* EXERCISE DETAILS:
Every line below that contains "remember" is to be copied.

****************

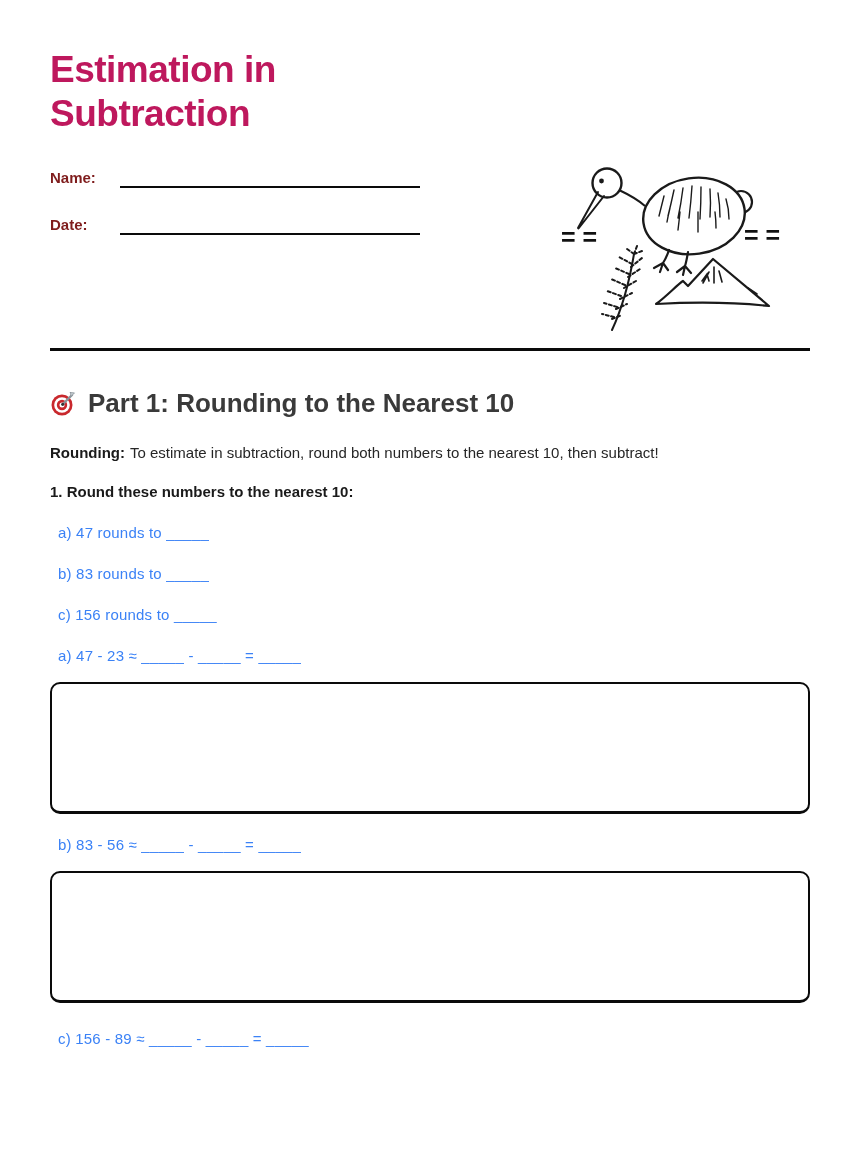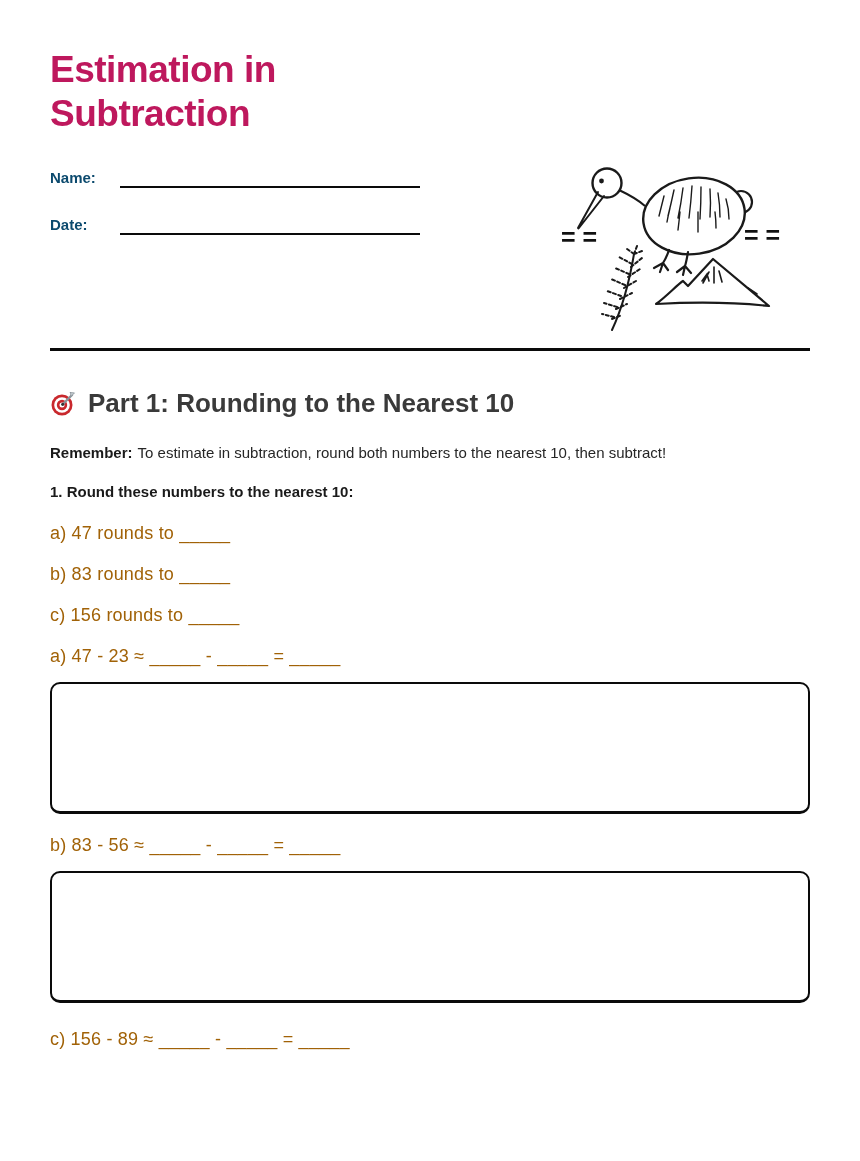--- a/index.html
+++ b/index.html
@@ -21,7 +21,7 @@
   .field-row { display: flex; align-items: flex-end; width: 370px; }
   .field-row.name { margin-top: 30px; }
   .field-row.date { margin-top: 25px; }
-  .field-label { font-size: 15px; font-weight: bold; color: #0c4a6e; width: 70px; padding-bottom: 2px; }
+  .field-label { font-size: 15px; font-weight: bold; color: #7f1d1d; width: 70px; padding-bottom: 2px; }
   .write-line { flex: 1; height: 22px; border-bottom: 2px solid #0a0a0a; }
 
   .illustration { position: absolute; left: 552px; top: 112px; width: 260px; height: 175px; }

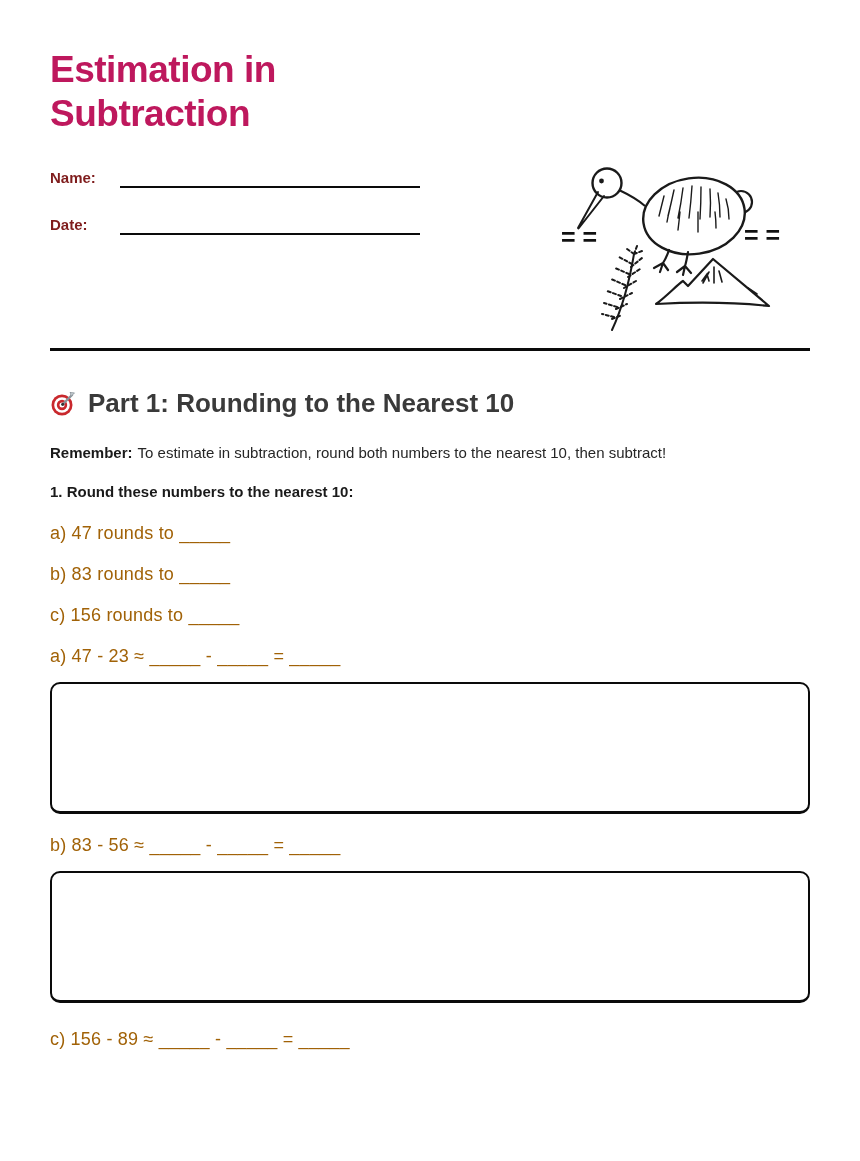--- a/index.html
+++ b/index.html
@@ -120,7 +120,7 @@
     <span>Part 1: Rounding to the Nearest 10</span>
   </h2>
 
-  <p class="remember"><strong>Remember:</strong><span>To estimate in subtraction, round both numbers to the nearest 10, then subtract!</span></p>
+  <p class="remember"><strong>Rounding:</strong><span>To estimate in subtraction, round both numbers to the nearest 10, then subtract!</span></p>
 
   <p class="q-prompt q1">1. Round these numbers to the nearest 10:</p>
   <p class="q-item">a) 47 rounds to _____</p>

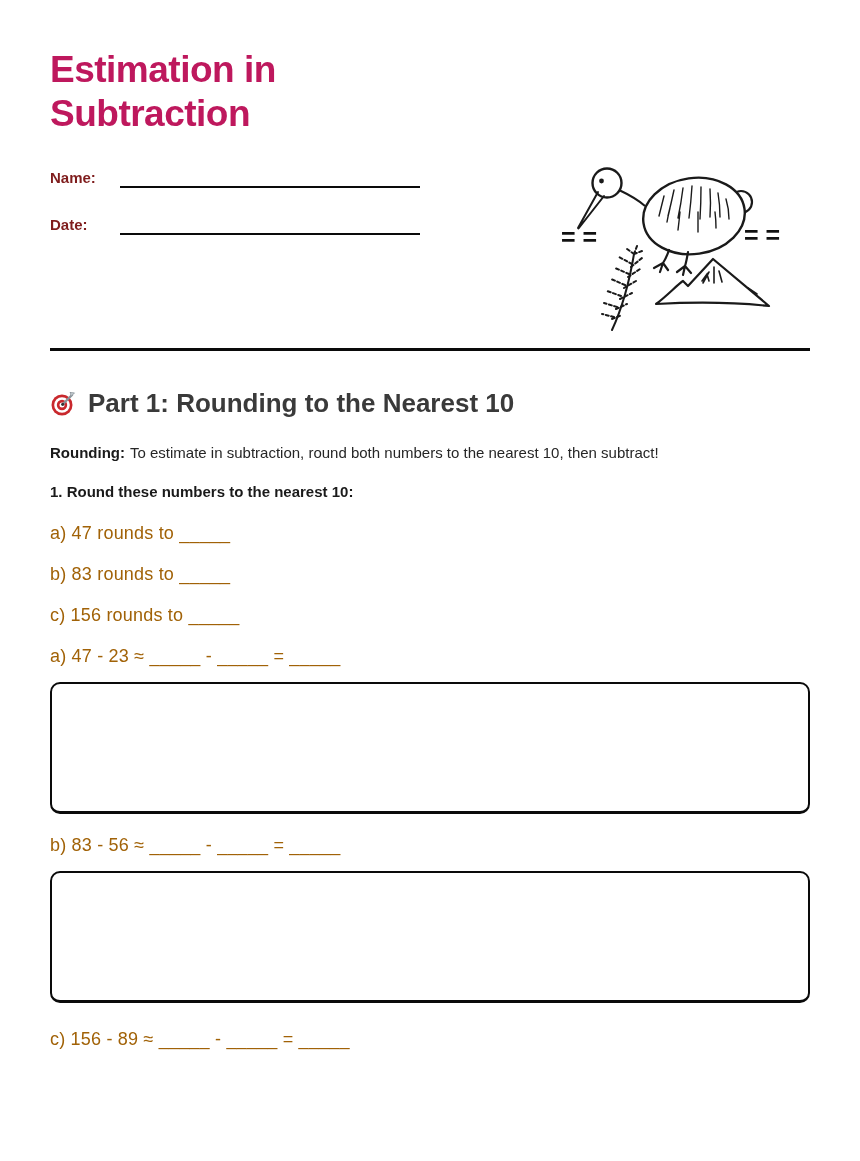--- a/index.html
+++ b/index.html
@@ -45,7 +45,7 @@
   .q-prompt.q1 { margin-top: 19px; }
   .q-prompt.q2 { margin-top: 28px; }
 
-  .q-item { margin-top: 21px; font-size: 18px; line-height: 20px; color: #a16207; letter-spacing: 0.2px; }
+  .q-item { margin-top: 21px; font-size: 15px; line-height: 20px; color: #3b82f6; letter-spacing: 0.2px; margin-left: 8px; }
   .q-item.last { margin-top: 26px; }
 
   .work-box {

****************

* ANSWER BOX:
-  <p class="remember"><strong>Remember:</strong><span>To estimate in subtraction, round both numbers to the nearest 10, then subtract!</span></p>
+  <p class="remember"><strong>Rounding:</strong><span>To estimate in subtraction, round both numbers to the nearest 10, then subtract!</span></p>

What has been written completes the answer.